Literature can also be a conduit for self-reflection and criticism of the shortcomings of Palestinian society itself. An example of this was presented at PalFest by Palestinian-American poet Susan Abulhawa when she recited a poem from her collection My Voice Sought the Wind, in which she reflects on the equal sacrifices women must make for the cause but the unequal returns they receive:
The first time your husband hit you
It nearly knocked the country off your back
Literature is also a means of displaying solidarity. “Your very presence here signifies your support in these times of isolation,” Michael Sansour, the executive vice-president of Bethlehem University, one of the venues of the festival, told the assembled writers and journalists.
Caught between the walls imposed by the Israeli occupation and Arab reluctance to scale them, Palestinians have been incredibly isolated not only from the wider world, but even their own neighbourhood.
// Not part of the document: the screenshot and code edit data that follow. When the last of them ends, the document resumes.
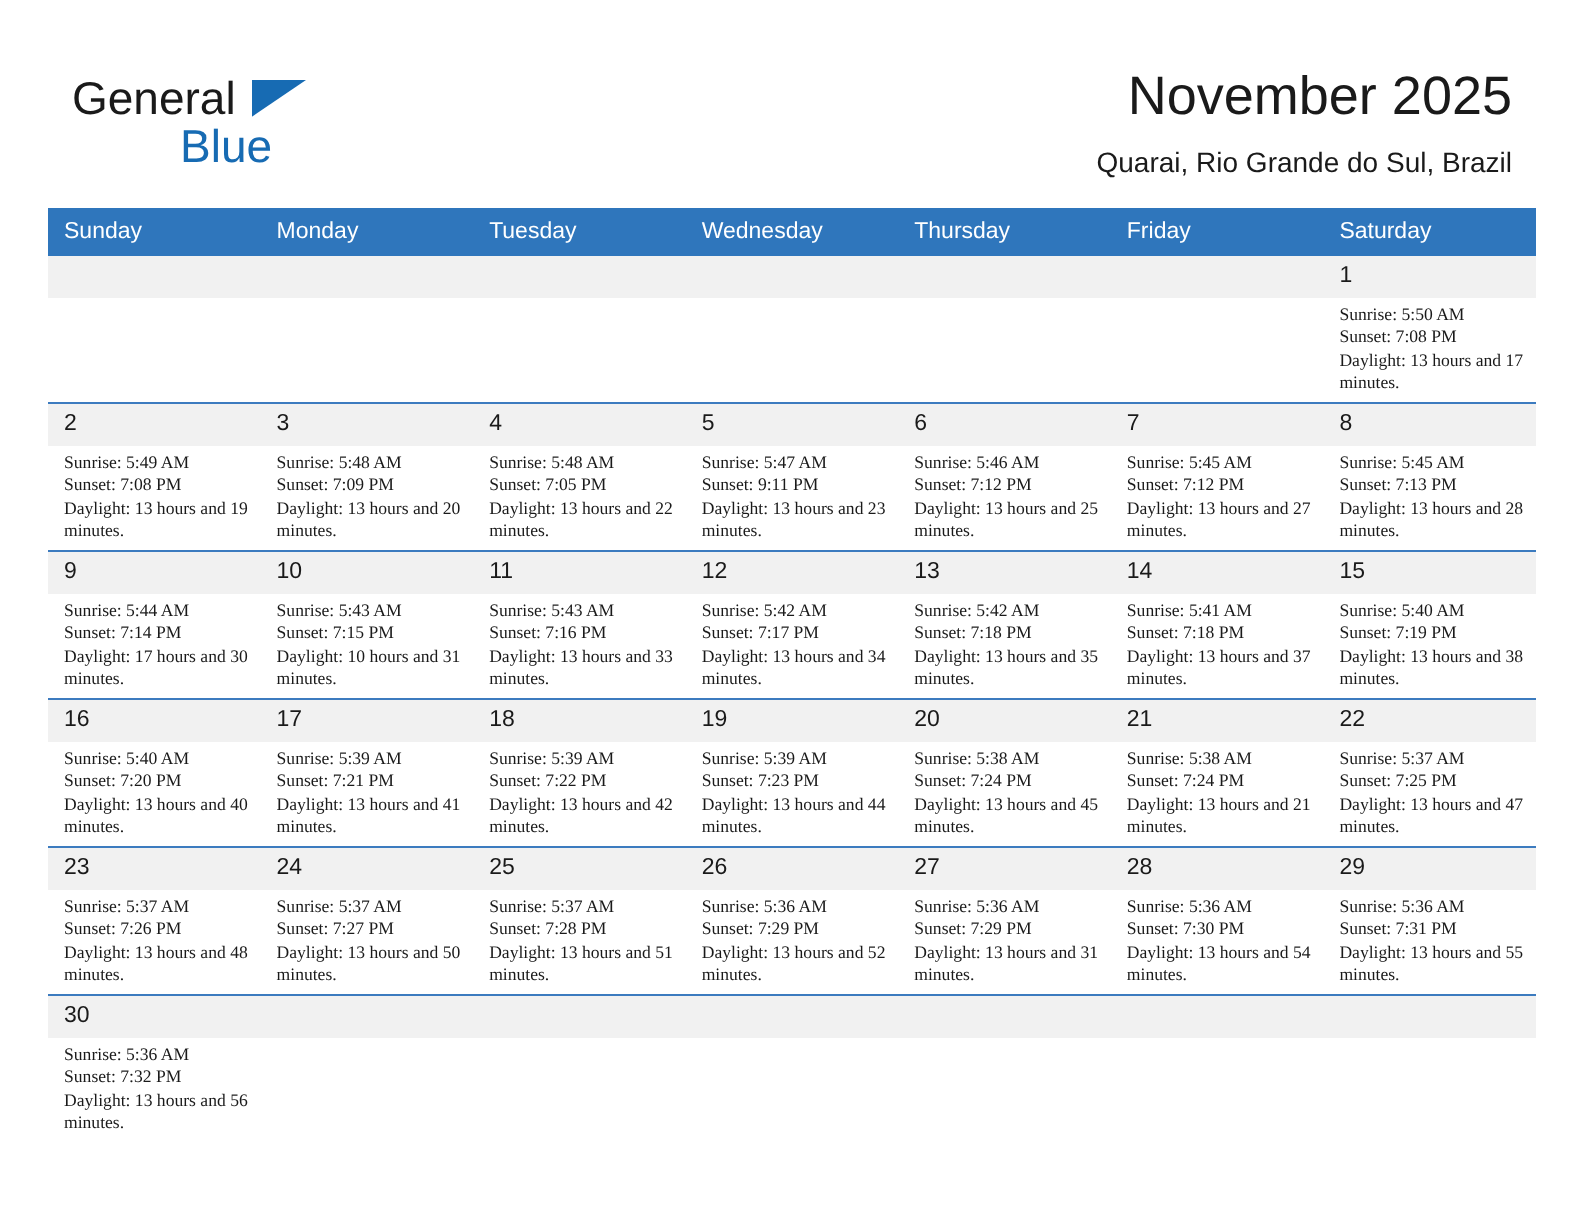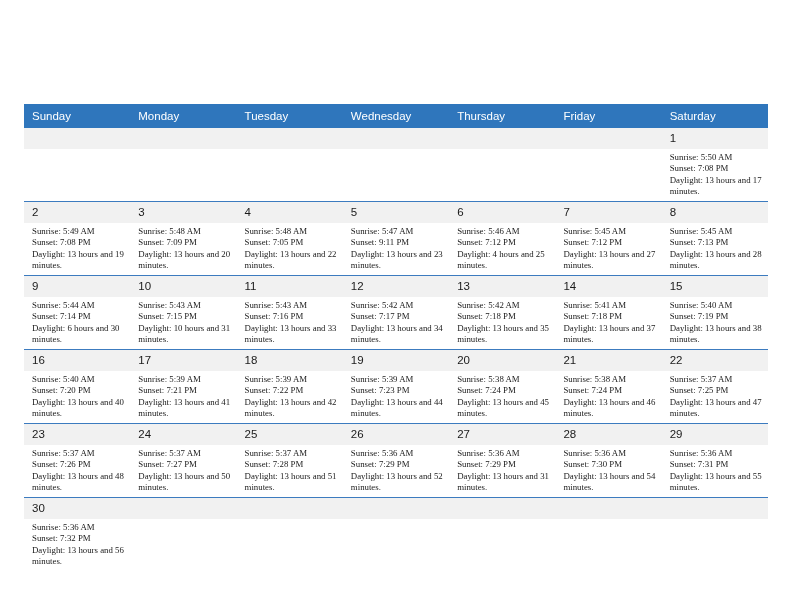"General" div.header { html: none -> <div> <div> <span>General</span> <span></span> <span></span> <span>Blue</span> </div> <div> <div>November 2025</div> <div>Quarai, Rio Grande do Sul, Brazil</div> </div> </div> }
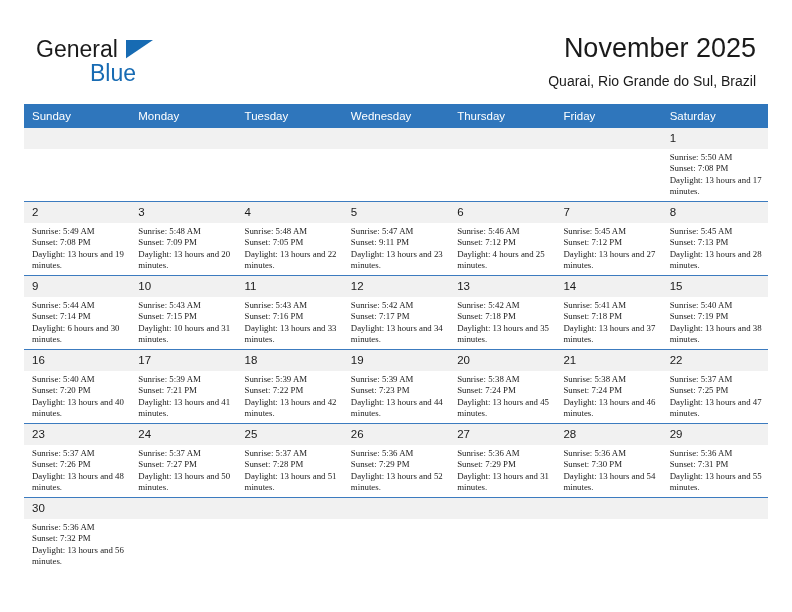"Daylight: 4 hours and 25" div.wrap { text: 4 -> 13 }
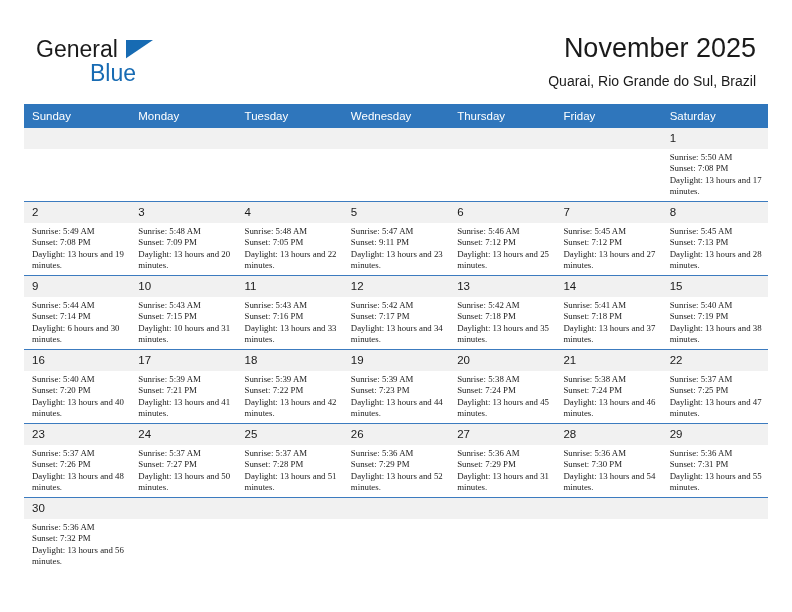"Daylight: 6 hours and 30" div.wrap { text: 6 -> 17 }
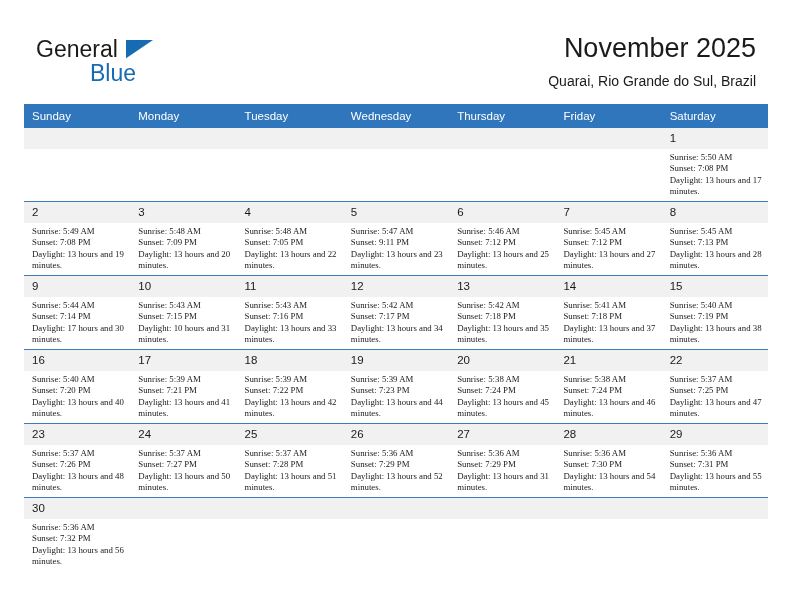"Daylight: 13 hours and 46" div.wrap { text: 46 -> 21 }
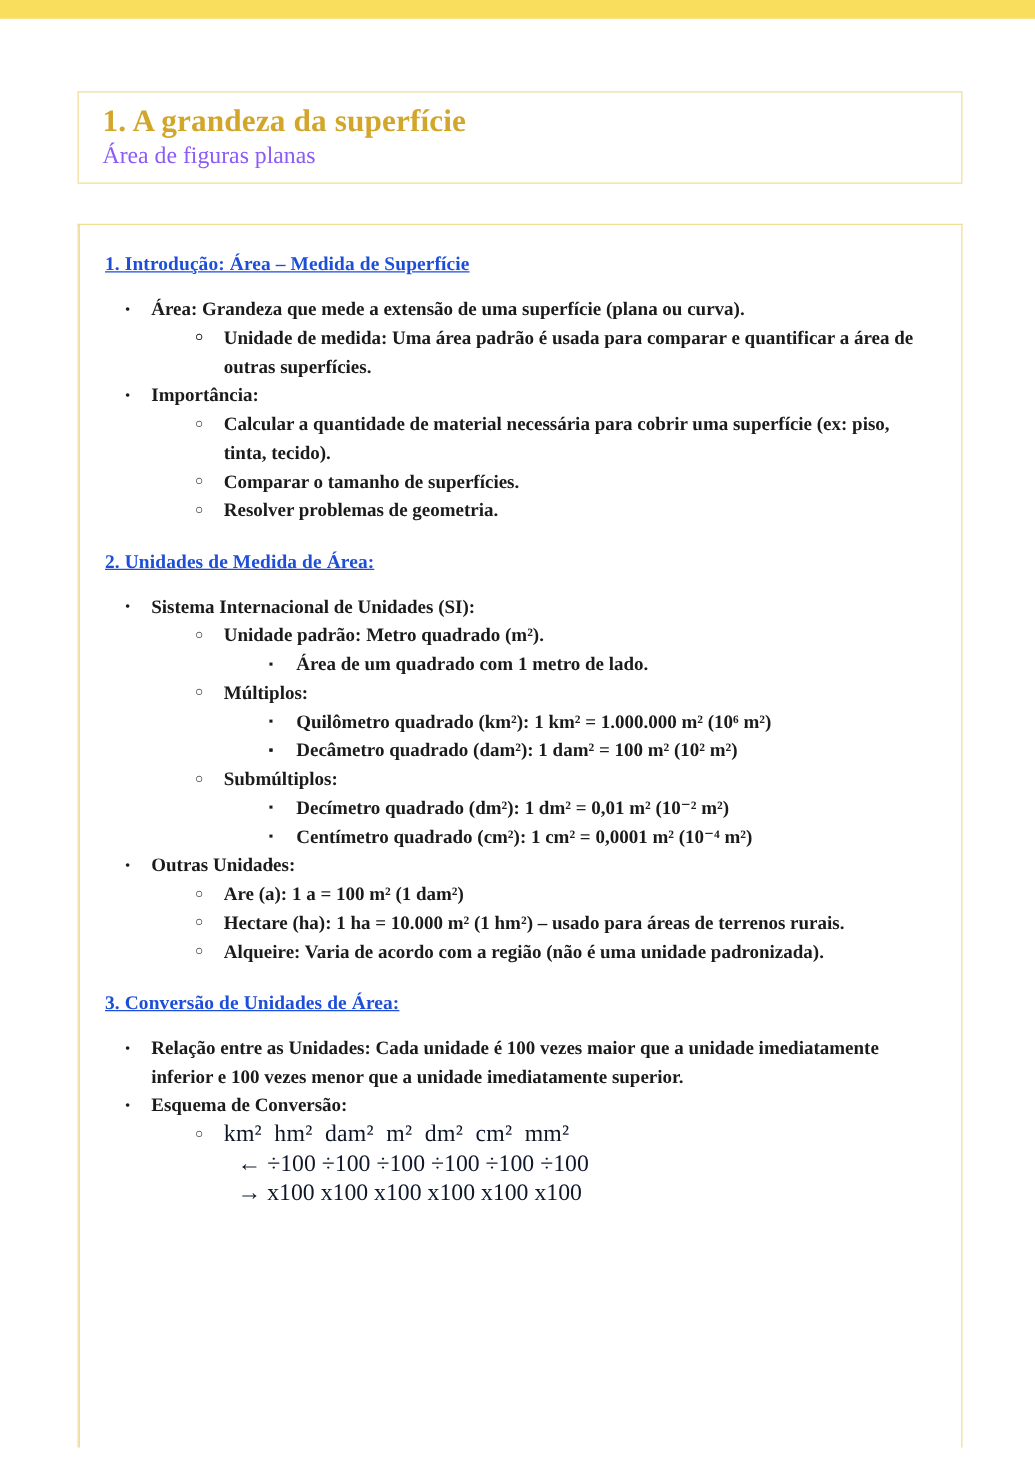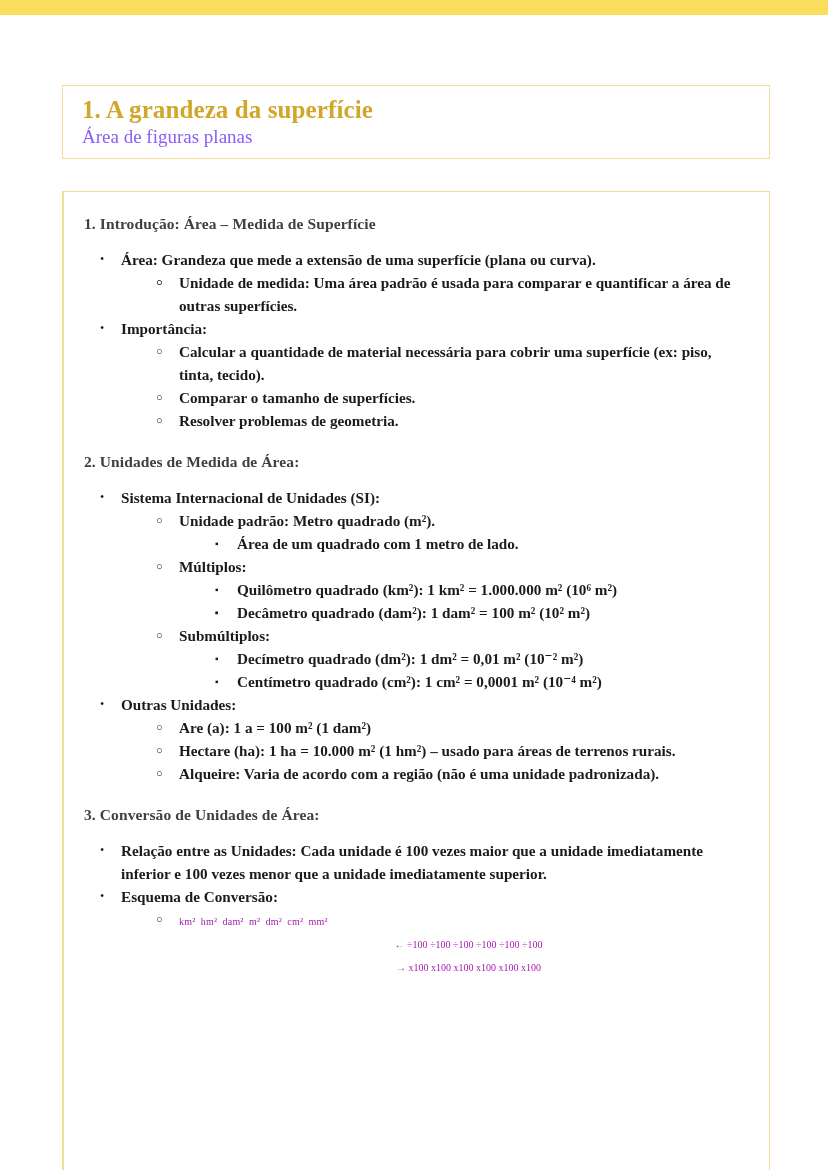"1. A grandeza da superfície" .page { top: 14px -> 2px }
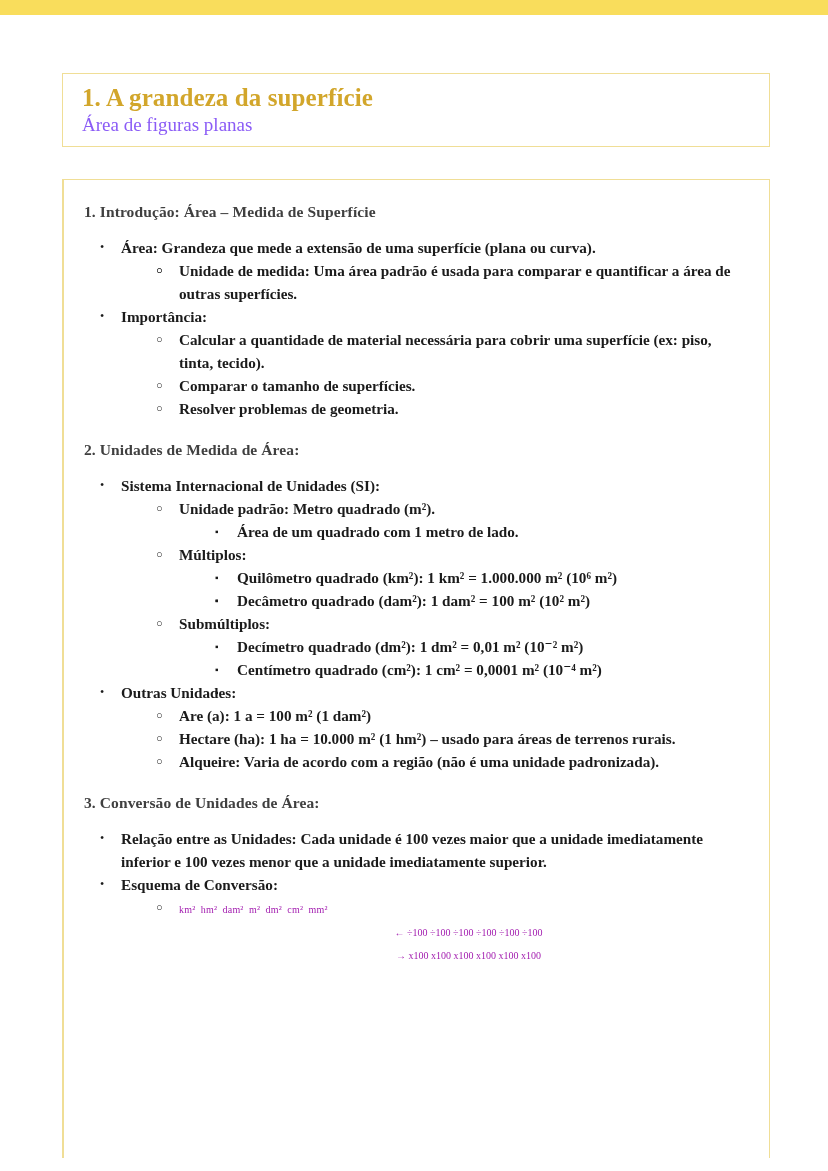"1. Introdução: Área – Medida" .sec-heading { color: #404040 -> #1d4ed8; text-decoration: none -> underline }
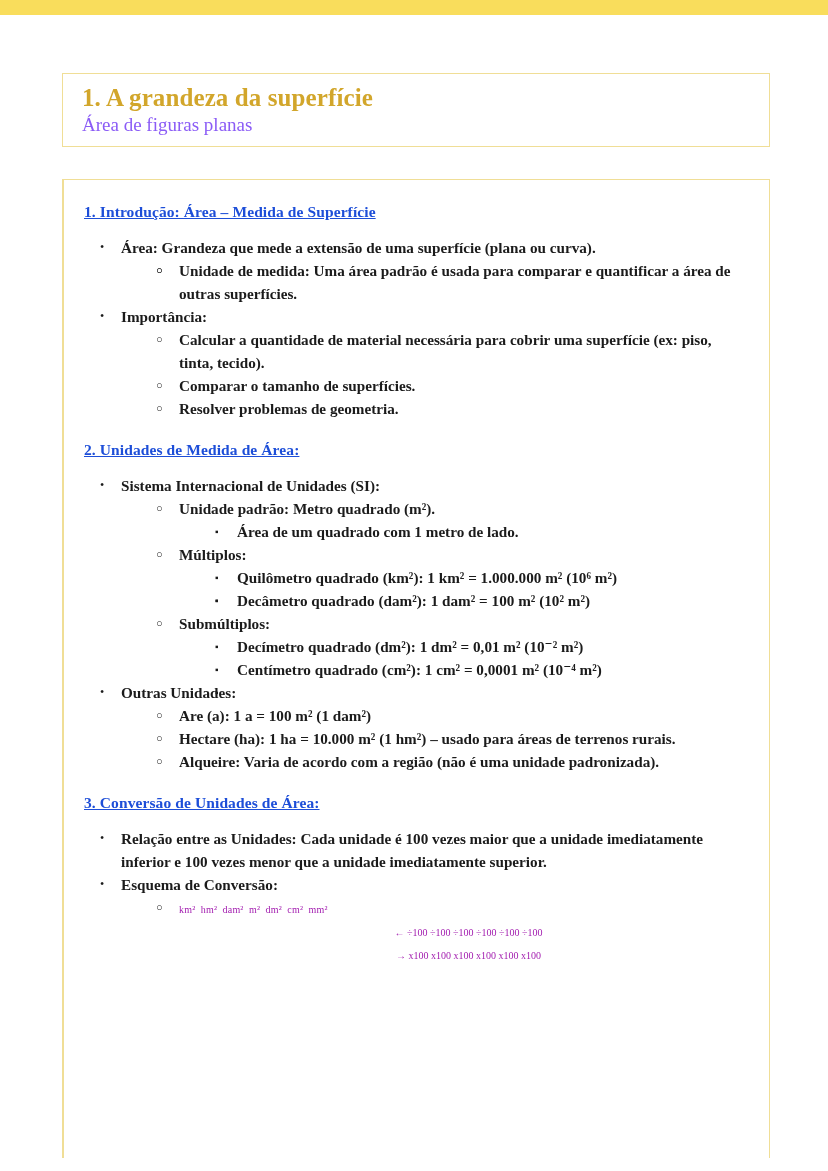"km² hm² dam² m² dm²" .scheme-line { color: #a21caf -> #0f172a; font-size: 10px -> 19px; text-align: center -> none }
PalFest, which is the brainchild of the acclaimed Egyptian-British author Ahdaf Soueif, was created partly to remedy this.
But literature is not just about resistance but can also pave the way to coexistence by bridging the chasm of perception and misconception between the two sides.
“[Elias] Khoury’s Bab al-Shams influenced my thinking lots, as did Raja Shehadeh’s Palestinian Walks,” observes Shuli, an Israeli acquaintance. “They further fleshed out things that I sensed but couldn’t prove with statistics and history, filled gaps.”
This bridge-building potential is well embodied in the unlikely friendship and intellectual companionship between the late Egyptian novelist Naguib Mahfouz and Sasson Somekh, the Iraqi-Israeli poet and academic whose research brought Mahfouz into the international limelight.
But, above all, the writer can imagine a better tomorrow. “I dream of the day when,” Mahfouz once confided in Somekh, “thanks to the co-operation between us, this region will become a home overflowing with the light of science, blessed by the highest principles of heaven.”
This article first appeared in The National on 4 June 2014.